Autores
- BRUNO FERREIRA DA SILVAUNIVERSIDADE FEDERAL DE UBERLÂNDIAEmail: brunof_silva1998@hotmail.com
- ALAN SILVEIRAUNIVERSIDADE FEDERAL DE UBERLÂNDIAEmail: alan.silveira@ufu.br
Resumo
Neste trabalho, realizou-se a descrição morfológica de três perfis de Latossolos
posicionados em distintas superfícies geomórficas (SG), condicionados também
pelo material de origem diversificado. Encontram-se localizados na bacia do
Ribeirão do Brejão, que é caracterizada pelo amplo uso agropecuário, determinado
pelos aspectos pedológicos e geomorfológicos favoráveis. Para a referida bacia,
a delimitação das SG foi fundamentada em mapeamentos prévios e em
fotointerpretação em software GIS. Em campo, realizaram-se descrições
morfológicas para os Latossolos Amarelo (LA), Vermelho-Amarelo (LVA) e Vermelho
(LV), cujas características foram correlacionadas às SG e aos materiais de
origem, determinantes para a diferenciação da cobertura pedológica. Dentre os
Latossolos, o LV é o mais jovem apesar de possuir maior profundidade que o LVA,
posicionado em superfície mais antiga, cuja condição está atrelada a maior
suscetibilidade de basaltos ao intemperismo e aos processos pedogenéticos.
Palavras chaves
Descrição morfológica; Material de origem; Intemperismo; Stone lines; Basalto
Introdução
As superfícies geomórficas correspondem à níveis erosivos que registram uma
relação espacial e temporal quanto a sua formação (RUHE, 1969; DANIELS; GAMBLE;
CADY, 1971). São representadas por áreas mapeáveis da superfície terrestre com
história em comum, semelhante em idade e formada por um conjunto de processos
durante episódio da evolução da paisagem (SCHAETZL; ANDERSON, 2005). Essas
superfícies, propostas e definidas por Ruhe (1956), são feições mapeadas a
partir da observação cuidadosa no campo e suas delimitações requerem
conhecimentos teóricos geomorfológicos (CUNHA et al., 2005). Em uma sequência de
superfícies, verifica-se uma concordância entre o grau de desenvolvimento dos
solos e as superfícies geomórficas (VIDAL-TORRADO; LEPSCH; CASTRO, 2005).
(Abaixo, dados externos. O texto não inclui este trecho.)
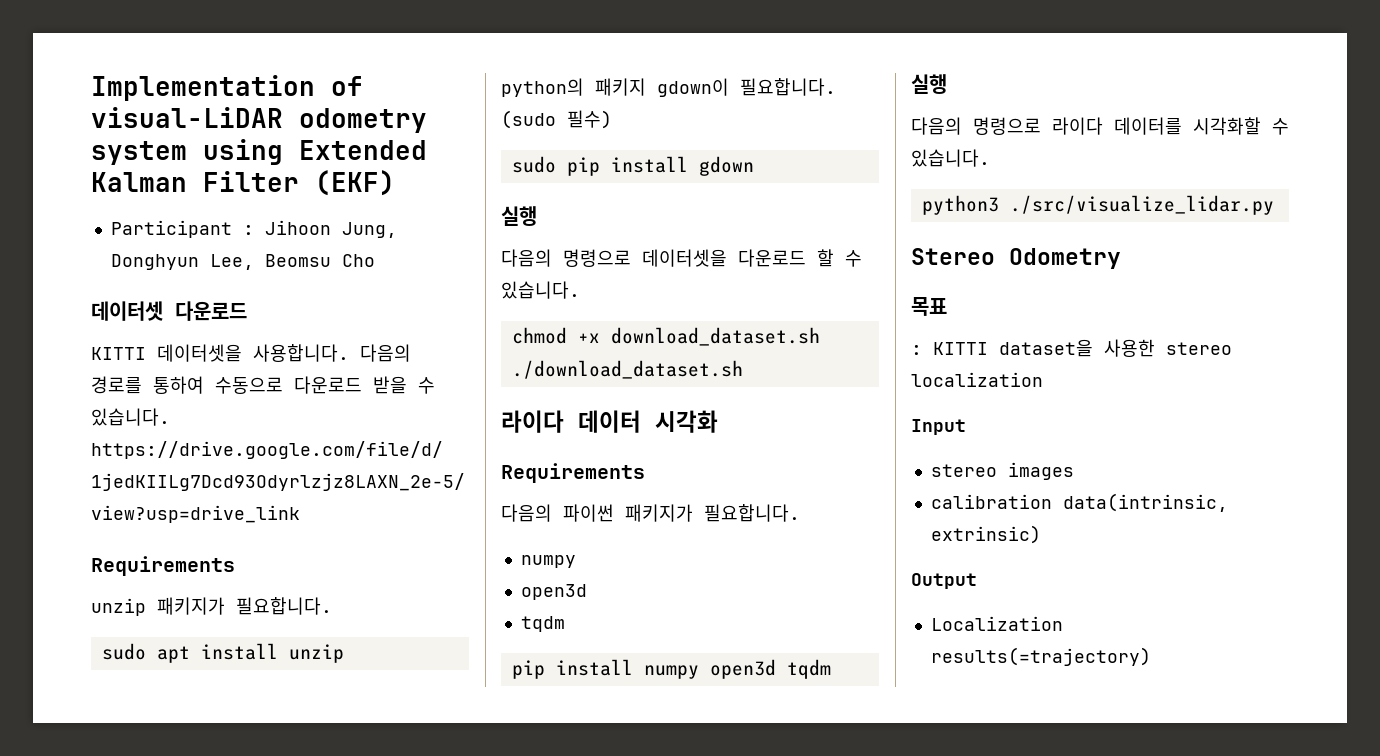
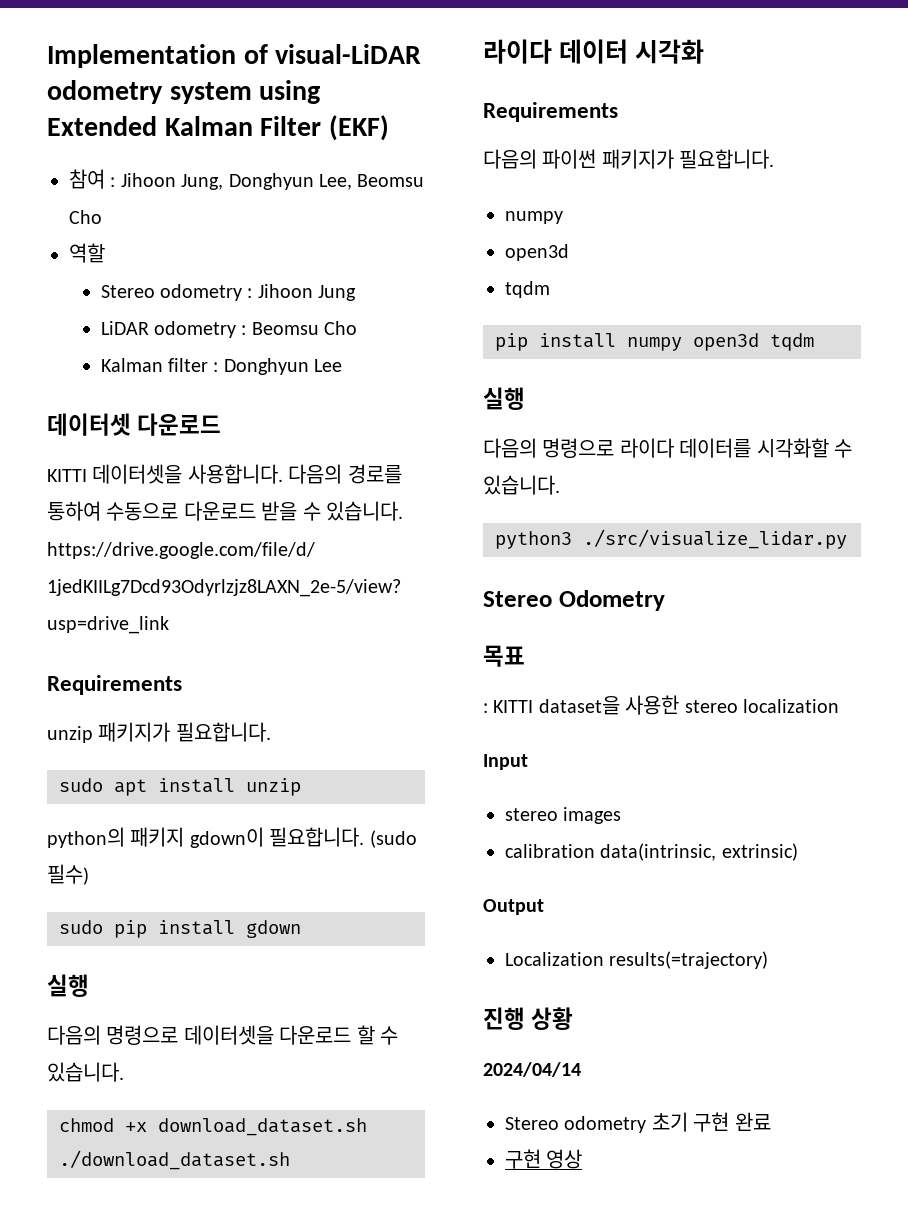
- Participant : Jihoon Jung, Donghyun Lee, Beomsu Cho
+ 참여 : Jihoon Jung, Donghyun Lee, Beomsu Cho
+ 역할
+ Stereo odometry : Jihoon Jung
+ LiDAR odometry : Beomsu Cho
+ Kalman filter : Donghyun Lee
+ 진행 상황
+ 2024/04/14
+ Stereo odometry 초기 구현 완료
+ 구현 영상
Os Latossolos correspondem aos solos mais intemperizados e que ocorrem
principalmente em regiões tropicais úmidas (VIDAL-TORRADO, 1994). Lepsch (2011)
destaca os Latossolos como os solos de maior representação geográfica no Brasil,
abrangendo 300 milhões de hectares. O autor chama a atenção para os chapadões do
Brasil Central, como áreas onde as condições de relevo de superfícies
relativamente estáveis e quase planas são favoráveis à latossolização (LEPSCH,
2011). Ker (1997) também ilustra os chapadões centrais como remanescentes da
superfície Sul-Americana onde normalmente encontram-se os solos mais
intemperizados (oxídicos) do Brasil.
De acordo com Espindola (2017), o desenvolvimento do perfil, em concordância
também pela profundidade, está associado à suscetibilidade do material fonte ao
intemperismo e pedogênese, visto que rochas máficas permitem de forma mais
rápida a formação de horizonte pedológico quando comparado aos materiais ricos
em sílica. Ainda, Schaefer (2013) destaca que solos formados em basalto
fraturado permitem a gênese de relevos suavizados com alterações profundas, em
decorrência do intenso intemperismo registrado nesse material.
A bacia hidrográfica do Ribeirão do Brejão (Figura 1) está situada em chapada do
Triângulo Mineiro, especificamente na Chapada Indianópolis, com drenagens que
partem dos topos tabulares sentido aos fronts escarpados. Trata-se de um
importante afluente da bacia do Rio Araguari, com expressiva diferenciação
quanto à dinâmica de vertente e de forte interferência agropecuária. A bacia
possui uma área de 73,36 km², localiza-se no município de Nova Ponte (MG) e está
posicionada nos Planaltos e Chapadas da Bacia Sedimentar do Paraná, marcados por
relevo tabuliformes e relevos com níveis diferenciados de dissecação, de acordo
com o mapeamento organizado por Ross (1985).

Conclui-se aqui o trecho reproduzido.